Oh, guys, what a delight that was today, Angela and Jenna. It was so nice having
you both together and on our show. Thank you. Thank you so much for having us. I'm now going
to be your best friend, your other best friend. I'm going to be texting you. I'm going to be
emailing. Perfect. I love texting. I love emailing. I love all of it. Amazing. Well,
do either of you have any advice questions you'd like to ask Chelsea?
I have one.
Okay. I have one.
You go first, Jenna.
You go first.
Okay.
Chelsea, ski season is upon us.
I am a new person to skiing and I love it.
My family learned how to ski during the pandemic.
We relocated to Santa Fe to be with family.
We were locked down together.
And I don't know if you've skied in Santa Fe, but the ski mountain is about 20 minutes
away from town.
So we could go daily, every other day.
It was the best way to learn how to ski.
So I learned to ski at 47 years old.
And I love it.
My kids love it.
My husband loves it. I am here for any
skiing advice. Is there any kind of ski accessory that you cannot live without?

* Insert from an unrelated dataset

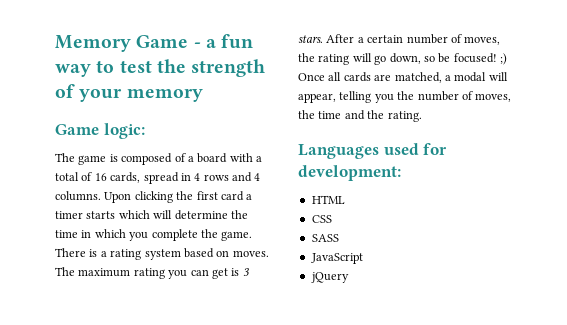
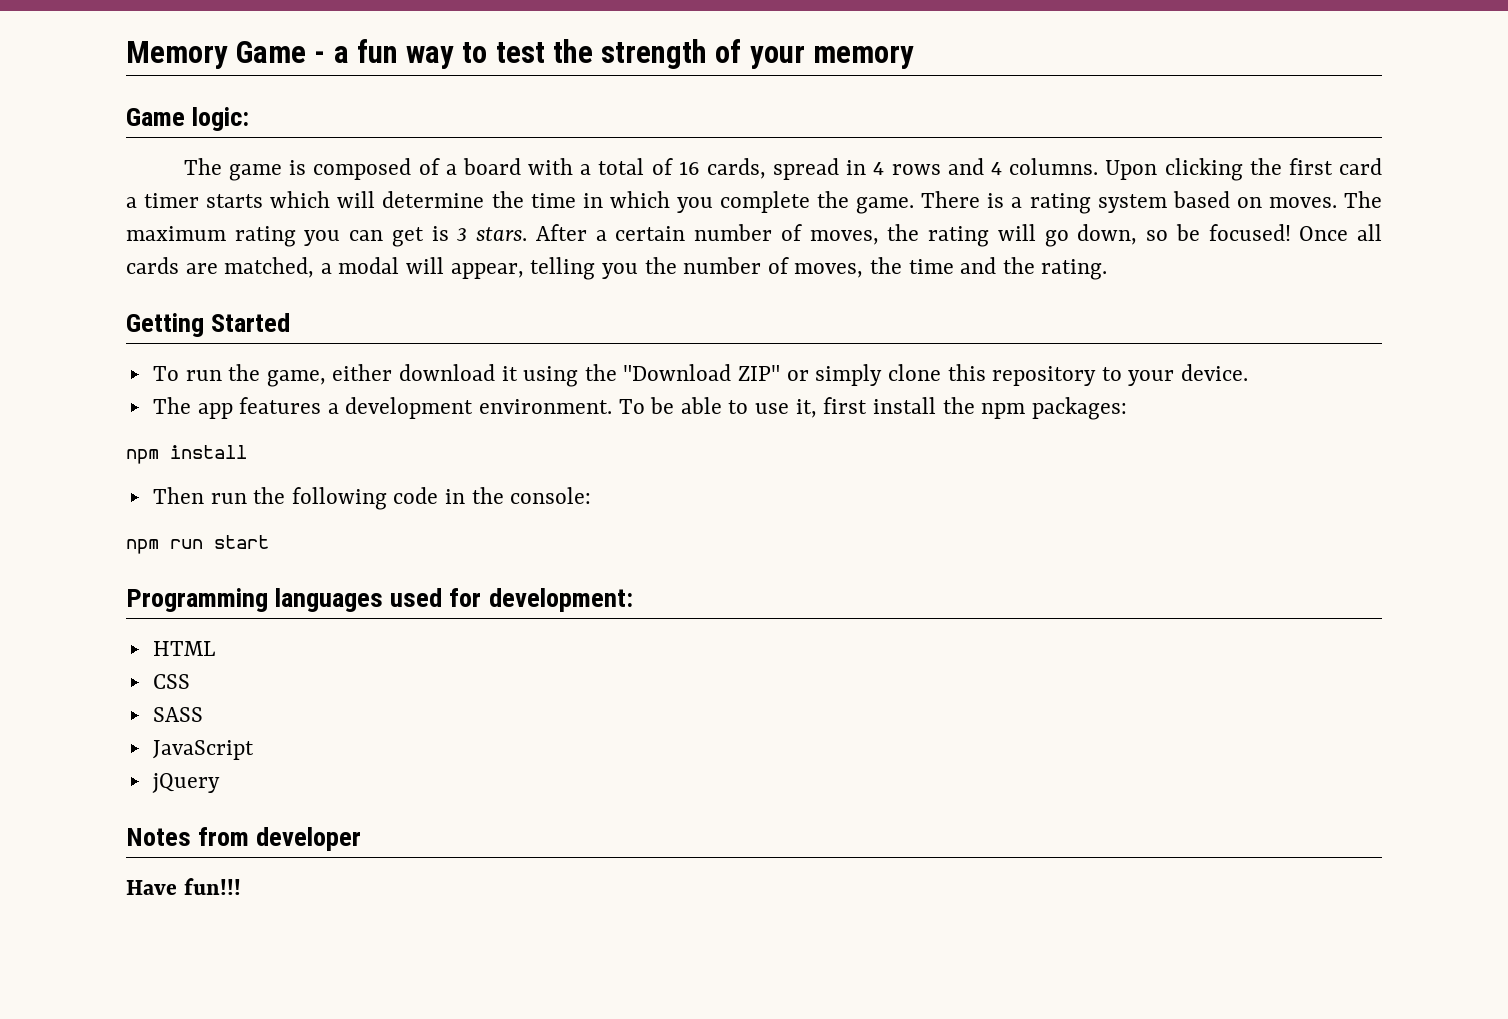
[500,53,507,65] ;) -> (1291, 232) none
[298,144,379,159] Languages -> [126,313,291,337] [152,364,1249,387] [152,397,1127,420] [126,445,247,464] [152,487,592,510] [126,535,269,554] [126,588,384,612] Getting Started // To run the game, either download it using the "Download ZIP" or simply clone this repository to your device. // The app features a development environment. To be able to use it, first install the npm packages: // npm install // Then run the following code in the console: // npm run start // Programming languages
(349, 277) none -> [126,827,362,851] [126,878,241,895] // Notes from developer // Have fun!!!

So which mountain were you skiing at? Not Taos?
No, that's a little too hard for me. We were skiing at Ski Santa Fe. Santa Fe has its own
ski mountain, Ski Santa Fe. That's
where I learned how to ski. Now, I've since skied other places, but I'm greens and easy groomed
blues. That's where I'm at. My family is all advanced. Even my children are skiing blacks.
Okay. I see. I see. I see. Well, I love that. First of all, how great is it to pick up something when you're 47? I'm 47 too. And I love when people talk about a new sport that they
learn because some people just think it's too late for things, you know, and that's never true.
So that's so exciting. First of all, there's a great, great woman named Tara Shakti on Instagram
who makes these adorable ski suits. So, I mean, they're pretty, you kind of get
noticed when you're wearing them, but they're fun to wear every once in a while. She just DM'd me
with her new winter styles or colors. Well, I'm definitely here for that. I got my ski pants off
Amazon. So I'm in, I'm in the market for maybe an upgrade this year. So her Instagram is T-A-R-A-S-H-A-K-T-I.
And she has the cutest snowsuits.
Other than that, do you have your heated gloves
and heated boots?
No, no.
I just shove the little hand warmers and toe warmers in.
But I've been wondering, I've been skeptical.
Is this really a cool thing to have the heated ones?
Yeah, you should get mitts. Mitts
keep your hands warmer than the gloves. Then putting your five, your fingers get warmer when
they're together. So I have a mitt, but I just put like a, you know, a hand warmer in the, in the top.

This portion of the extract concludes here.